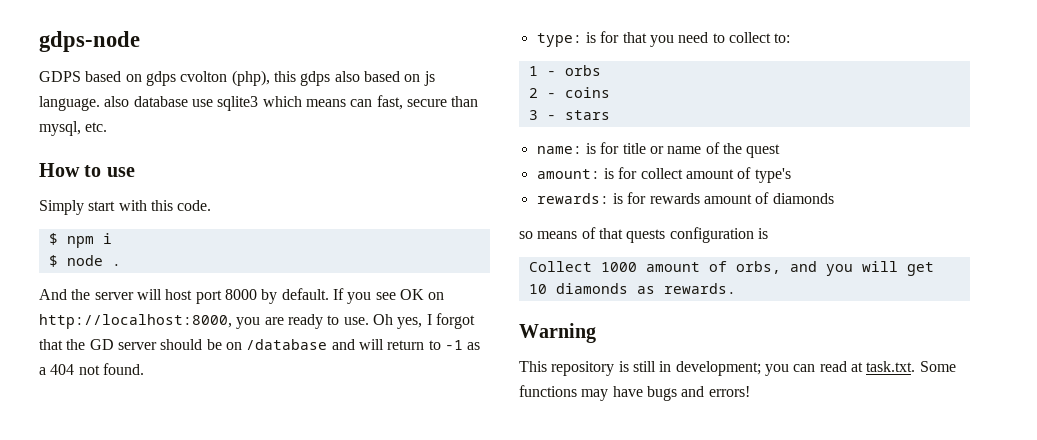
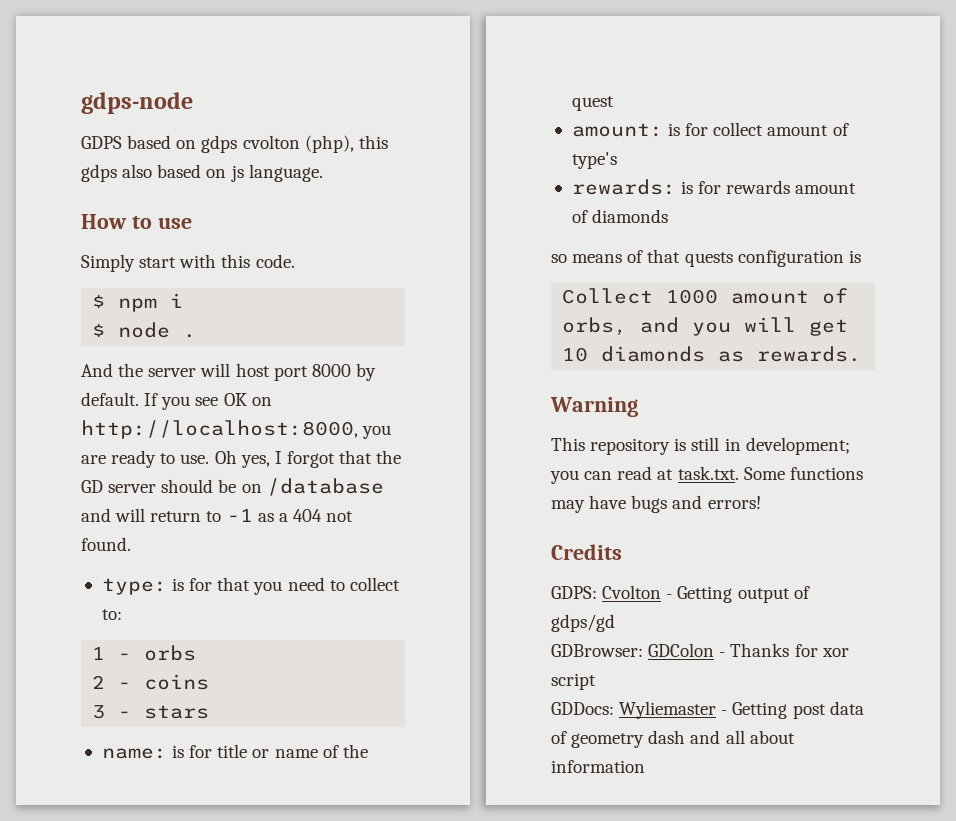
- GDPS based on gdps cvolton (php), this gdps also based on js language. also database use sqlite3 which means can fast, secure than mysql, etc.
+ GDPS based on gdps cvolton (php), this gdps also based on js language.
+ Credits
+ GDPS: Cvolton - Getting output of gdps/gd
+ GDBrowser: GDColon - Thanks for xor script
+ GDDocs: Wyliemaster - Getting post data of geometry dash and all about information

* * * * * * * * *

Problem | Return, exactly as written, the "output of gdps/gd" line and each line after it through the end of the listing above.

Solution below |
+ GDPS: Cvolton - Getting output of gdps/gd
+ GDBrowser: GDColon - Thanks for xor script
+ GDDocs: Wyliemaster - Getting post data of geometry dash and all about information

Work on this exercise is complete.